For the entries below, the expected answer is the line with "https://en.cppreference.com/w/c/string/byte/strtol), and //", the line with "[404,129,553,141] // If", and every line between them, exactly as written, and nothing more.

• [Provided information]:
>>>>>
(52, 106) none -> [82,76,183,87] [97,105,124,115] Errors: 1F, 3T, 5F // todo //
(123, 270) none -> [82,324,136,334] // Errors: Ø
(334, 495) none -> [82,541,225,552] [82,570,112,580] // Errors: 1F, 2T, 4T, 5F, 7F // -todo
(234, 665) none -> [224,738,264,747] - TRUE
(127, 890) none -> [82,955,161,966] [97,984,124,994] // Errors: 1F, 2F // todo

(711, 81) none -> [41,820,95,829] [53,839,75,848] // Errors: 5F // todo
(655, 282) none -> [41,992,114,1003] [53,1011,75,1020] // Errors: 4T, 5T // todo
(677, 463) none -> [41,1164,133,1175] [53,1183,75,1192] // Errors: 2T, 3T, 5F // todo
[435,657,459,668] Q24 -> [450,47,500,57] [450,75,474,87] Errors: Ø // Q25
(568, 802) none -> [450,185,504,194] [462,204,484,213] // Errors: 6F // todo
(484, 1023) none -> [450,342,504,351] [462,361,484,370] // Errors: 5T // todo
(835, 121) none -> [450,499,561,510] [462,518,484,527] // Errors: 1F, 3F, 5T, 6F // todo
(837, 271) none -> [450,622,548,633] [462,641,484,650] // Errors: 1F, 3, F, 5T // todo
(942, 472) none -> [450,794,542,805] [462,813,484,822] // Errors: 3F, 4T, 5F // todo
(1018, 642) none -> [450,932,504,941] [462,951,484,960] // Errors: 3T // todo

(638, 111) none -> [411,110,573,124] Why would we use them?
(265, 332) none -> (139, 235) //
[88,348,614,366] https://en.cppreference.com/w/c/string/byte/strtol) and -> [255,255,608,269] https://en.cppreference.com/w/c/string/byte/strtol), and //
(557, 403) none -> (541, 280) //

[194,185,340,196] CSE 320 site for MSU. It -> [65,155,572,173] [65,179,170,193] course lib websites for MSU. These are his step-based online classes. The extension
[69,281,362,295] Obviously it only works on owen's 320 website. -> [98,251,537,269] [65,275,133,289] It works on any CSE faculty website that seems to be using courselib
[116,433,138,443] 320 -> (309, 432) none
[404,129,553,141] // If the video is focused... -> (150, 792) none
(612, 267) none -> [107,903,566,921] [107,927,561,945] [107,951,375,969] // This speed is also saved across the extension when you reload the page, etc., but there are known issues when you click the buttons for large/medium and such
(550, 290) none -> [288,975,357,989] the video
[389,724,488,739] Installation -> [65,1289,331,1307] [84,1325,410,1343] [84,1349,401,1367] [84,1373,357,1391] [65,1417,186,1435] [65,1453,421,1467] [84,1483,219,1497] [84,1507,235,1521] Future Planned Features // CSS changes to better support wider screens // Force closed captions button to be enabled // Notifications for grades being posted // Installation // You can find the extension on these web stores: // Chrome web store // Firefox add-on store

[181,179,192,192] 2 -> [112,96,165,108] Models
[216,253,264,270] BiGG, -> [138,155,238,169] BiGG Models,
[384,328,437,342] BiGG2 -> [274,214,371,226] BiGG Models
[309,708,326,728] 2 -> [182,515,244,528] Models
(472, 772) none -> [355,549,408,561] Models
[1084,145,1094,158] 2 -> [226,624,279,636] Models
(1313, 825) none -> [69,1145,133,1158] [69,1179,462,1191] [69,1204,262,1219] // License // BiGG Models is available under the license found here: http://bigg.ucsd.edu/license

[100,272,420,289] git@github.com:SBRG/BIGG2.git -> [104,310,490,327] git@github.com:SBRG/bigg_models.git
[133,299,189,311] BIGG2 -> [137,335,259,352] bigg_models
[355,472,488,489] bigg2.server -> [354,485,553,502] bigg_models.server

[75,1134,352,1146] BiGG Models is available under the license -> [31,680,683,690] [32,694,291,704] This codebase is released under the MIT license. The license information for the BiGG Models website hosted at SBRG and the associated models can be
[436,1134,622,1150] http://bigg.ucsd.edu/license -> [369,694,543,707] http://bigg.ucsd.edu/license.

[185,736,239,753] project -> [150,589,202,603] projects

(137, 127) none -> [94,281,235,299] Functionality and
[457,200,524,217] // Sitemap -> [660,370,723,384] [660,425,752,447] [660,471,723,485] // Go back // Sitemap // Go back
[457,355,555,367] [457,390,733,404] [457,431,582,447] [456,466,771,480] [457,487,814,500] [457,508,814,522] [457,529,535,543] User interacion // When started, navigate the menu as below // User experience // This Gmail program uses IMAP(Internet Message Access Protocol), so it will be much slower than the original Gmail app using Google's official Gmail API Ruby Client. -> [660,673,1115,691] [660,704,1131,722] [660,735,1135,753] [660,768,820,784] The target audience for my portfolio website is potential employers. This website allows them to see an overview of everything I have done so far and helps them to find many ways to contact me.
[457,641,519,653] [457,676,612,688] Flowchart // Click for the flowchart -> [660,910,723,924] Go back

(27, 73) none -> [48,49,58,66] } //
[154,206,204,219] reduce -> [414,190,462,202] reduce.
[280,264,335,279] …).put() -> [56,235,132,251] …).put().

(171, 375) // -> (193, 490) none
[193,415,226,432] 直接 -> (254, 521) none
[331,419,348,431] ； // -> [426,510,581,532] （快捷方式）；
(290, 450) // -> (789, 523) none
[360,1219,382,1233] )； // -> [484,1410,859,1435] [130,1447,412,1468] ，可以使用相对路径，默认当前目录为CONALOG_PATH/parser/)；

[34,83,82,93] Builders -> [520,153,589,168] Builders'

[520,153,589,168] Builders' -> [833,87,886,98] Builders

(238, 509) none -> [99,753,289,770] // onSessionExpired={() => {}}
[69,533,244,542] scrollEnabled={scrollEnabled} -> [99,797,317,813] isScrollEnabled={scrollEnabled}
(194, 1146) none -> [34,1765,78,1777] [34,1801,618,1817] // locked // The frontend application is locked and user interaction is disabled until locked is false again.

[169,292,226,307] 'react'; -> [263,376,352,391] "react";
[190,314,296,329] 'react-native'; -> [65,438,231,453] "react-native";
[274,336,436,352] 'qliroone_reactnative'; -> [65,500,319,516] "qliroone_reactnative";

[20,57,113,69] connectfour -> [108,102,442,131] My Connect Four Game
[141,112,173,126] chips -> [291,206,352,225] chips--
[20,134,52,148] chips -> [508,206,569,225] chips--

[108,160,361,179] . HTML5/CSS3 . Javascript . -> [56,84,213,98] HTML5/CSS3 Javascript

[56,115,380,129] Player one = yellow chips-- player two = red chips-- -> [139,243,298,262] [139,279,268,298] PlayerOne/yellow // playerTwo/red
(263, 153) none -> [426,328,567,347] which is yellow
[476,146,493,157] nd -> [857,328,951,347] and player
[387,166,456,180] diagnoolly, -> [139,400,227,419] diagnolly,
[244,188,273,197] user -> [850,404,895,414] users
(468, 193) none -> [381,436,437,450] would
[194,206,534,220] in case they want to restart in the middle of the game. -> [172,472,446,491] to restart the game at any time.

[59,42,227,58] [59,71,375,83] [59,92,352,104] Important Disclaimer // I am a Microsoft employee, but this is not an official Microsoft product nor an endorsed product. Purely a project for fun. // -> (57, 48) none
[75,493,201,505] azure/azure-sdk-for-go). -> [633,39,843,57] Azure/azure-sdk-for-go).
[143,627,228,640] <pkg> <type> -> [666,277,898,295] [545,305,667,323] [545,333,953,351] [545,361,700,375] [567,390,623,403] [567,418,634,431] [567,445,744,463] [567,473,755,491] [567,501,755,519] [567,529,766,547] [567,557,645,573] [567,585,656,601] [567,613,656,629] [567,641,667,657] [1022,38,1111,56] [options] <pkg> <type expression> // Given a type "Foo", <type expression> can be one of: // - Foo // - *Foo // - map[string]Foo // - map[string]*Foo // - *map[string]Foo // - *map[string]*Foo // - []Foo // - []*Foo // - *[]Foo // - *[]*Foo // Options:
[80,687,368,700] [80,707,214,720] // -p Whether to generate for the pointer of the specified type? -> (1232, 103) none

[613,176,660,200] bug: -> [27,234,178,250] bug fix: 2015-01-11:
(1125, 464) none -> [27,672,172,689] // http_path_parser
<<<<<
• [Solution for this exercise]:
[88,348,614,366] https://en.cppreference.com/w/c/string/byte/strtol) and -> [255,255,608,269] https://en.cppreference.com/w/c/string/byte/strtol), and //
(557, 403) none -> (541, 280) //

[194,185,340,196] CSE 320 site for MSU. It -> [65,155,572,173] [65,179,170,193] course lib websites for MSU. These are his step-based online classes. The extension
[69,281,362,295] Obviously it only works on owen's 320 website. -> [98,251,537,269] [65,275,133,289] It works on any CSE faculty website that seems to be using courselib
[116,433,138,443] 320 -> (309, 432) none
[404,129,553,141] // If the video is focused... -> (150, 792) none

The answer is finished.